Ingest
The group of operations "ingest" contains steps for the ingest process.
Download package from pre-ingest component (customer specific action/2118)
This operation uses an API to download a package from the a pre-ingest component. Based on connection details in config.json
an API request to preIngestComponent.baseUrl/api/sips/package_id/download
is executed and the package (in zip format) is downloaded and unzipped to the location defined with the --path
parameter.
docuteam-actions downloadPackageFromPreIngestComponent -c [/path/to/]config.json
Options:
--version Show version number [boolean]
--debug Set log level to debug [boolean]
-c, --config Configuration file path [string] [required]
--help Show help [boolean]
-p, --path Path where to store the extracted zip file [string] [required]
-i, --packageId ID of the package to download [string] [required]
Harvest identifiers from OAI-PMH
This operation harvests OAI-PMH identifiers from the specified endpoint, set and date range passed as parameters. Optionally, the metadata prefix can also be given as a parameter (defaults to "oai_dc"). For every identifier retrieved, a feeder event is generated, which can be used to launch a follow-up workflow for each identifier.
The endpoint parameter should contain both base URL (e.g. https://docuteam.ch) and path (oai/request). The verb statement (?verb=ListIdentifiers) is added automatically by the action. fromDate and toDate should be given in ISO format UTC date time (e.g. 2000-01-01T00:00:00Z).

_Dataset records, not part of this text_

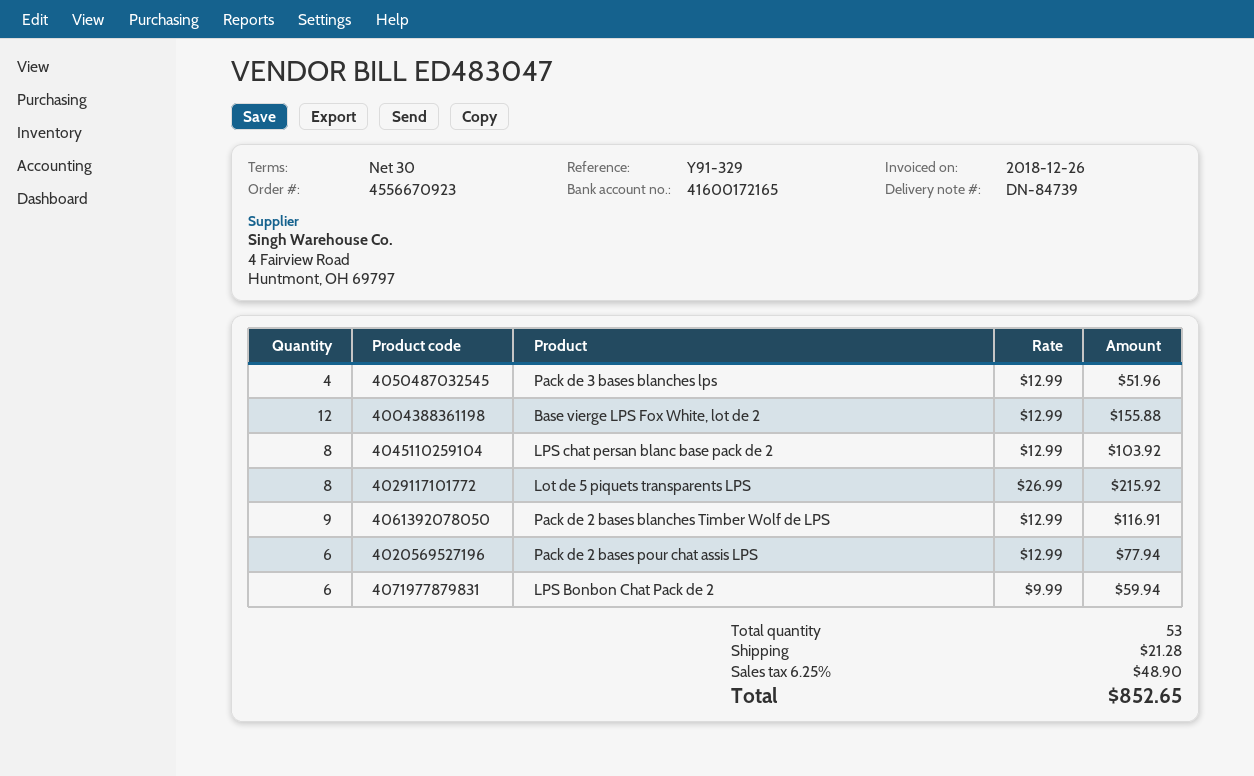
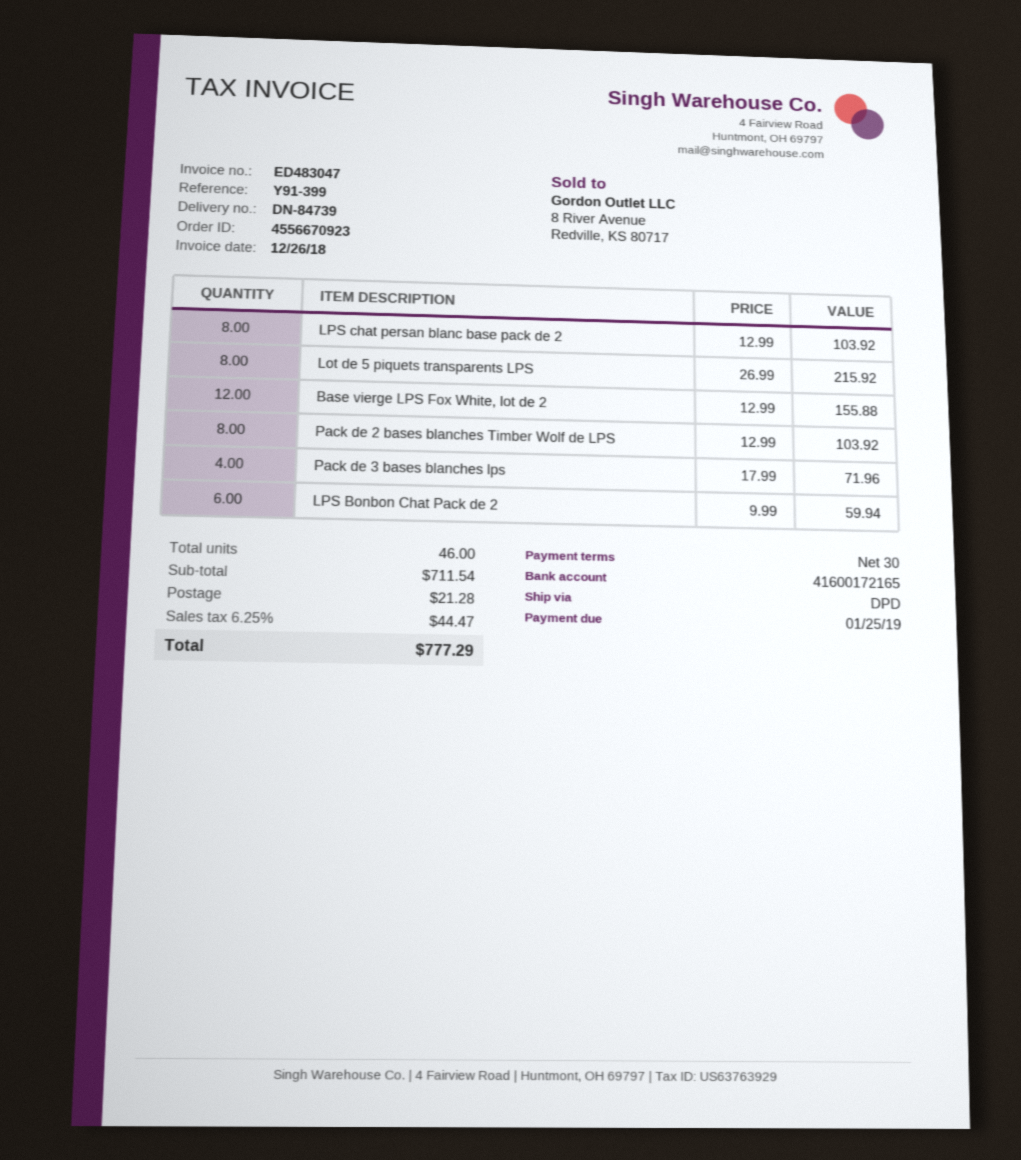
reference: Y91-329 -> Y91-399
Pack de 3 bases blanches lps: 4 x 12.99 = 51.96 -> 4 x 17.99 = 71.96
Pack de 2 bases blanches Timber Wolf de LPS: 9 x 12.99 = 116.91 -> 8 x 12.99 = 103.92
Pack de 2 bases pour chat assis LPS: 6 x 12.99 = 77.94 -> none
total quantity: 53 -> 46
tax: 6.25% = 48.90 -> 6.25% = 44.47
total: 852.65 -> 777.29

The created event has the event_type "harvestOaiPmhDate" and contains both the endpoint, set and identifier of the harvested record.
docuteam-actions harvestOaiPmhData -c [/path/to/]config.json
Options:
--version Show version number [boolean]
--debug Set log level to debug [boolean]
-c, --config Configuration file path [string] [required]
--help Show help [boolean]
-e, --endpoint OAI-PMH endpoint used to harvest [string] [required]
-s, --set OAI-PMH set to harvest [string] [required]
-m, --prefix OAI-PMH metadata format [string]
-f, --fromDate From date time in ISO format [string] [required]
-t, --toDate To date time in ISO format [string] [required]
Harvest records from OAI-PMH
This operation harvests a single OAI-PMH record from the specified endpoint. Identifier and metadata prefix are passed as parameters. The record is then stored as file named oai.xml
in the folder specified by the "path" parameter.
The "path" parameter can be an absolute path or a path relative to the folder where the action is executed. If the specified path does not exist, it will be created.
The endpoint parameter should contain both base URL (e.g. https://docuteam.ch) and path (oai/request). The verb statement (?verb=GetRecord) is added automatically by the action.
docuteam-actions harvestOaiPmhRecord -c [/path/to/]config.json
Options:
--version Show version number [boolean]
--debug Set log level to debug [boolean]
-c, --config Configuration file path [string] [required]
--help Show help [boolean]
-e, --endpoint OAI-PMH endpoint used to harvest [string] [required]
-i, --identifier OAI-PMH identifier [string] [required]
-m, --prefix OAI-PMH metadata format [string] [required]
-p, --path Path where to store the oai.xml response [string] [required]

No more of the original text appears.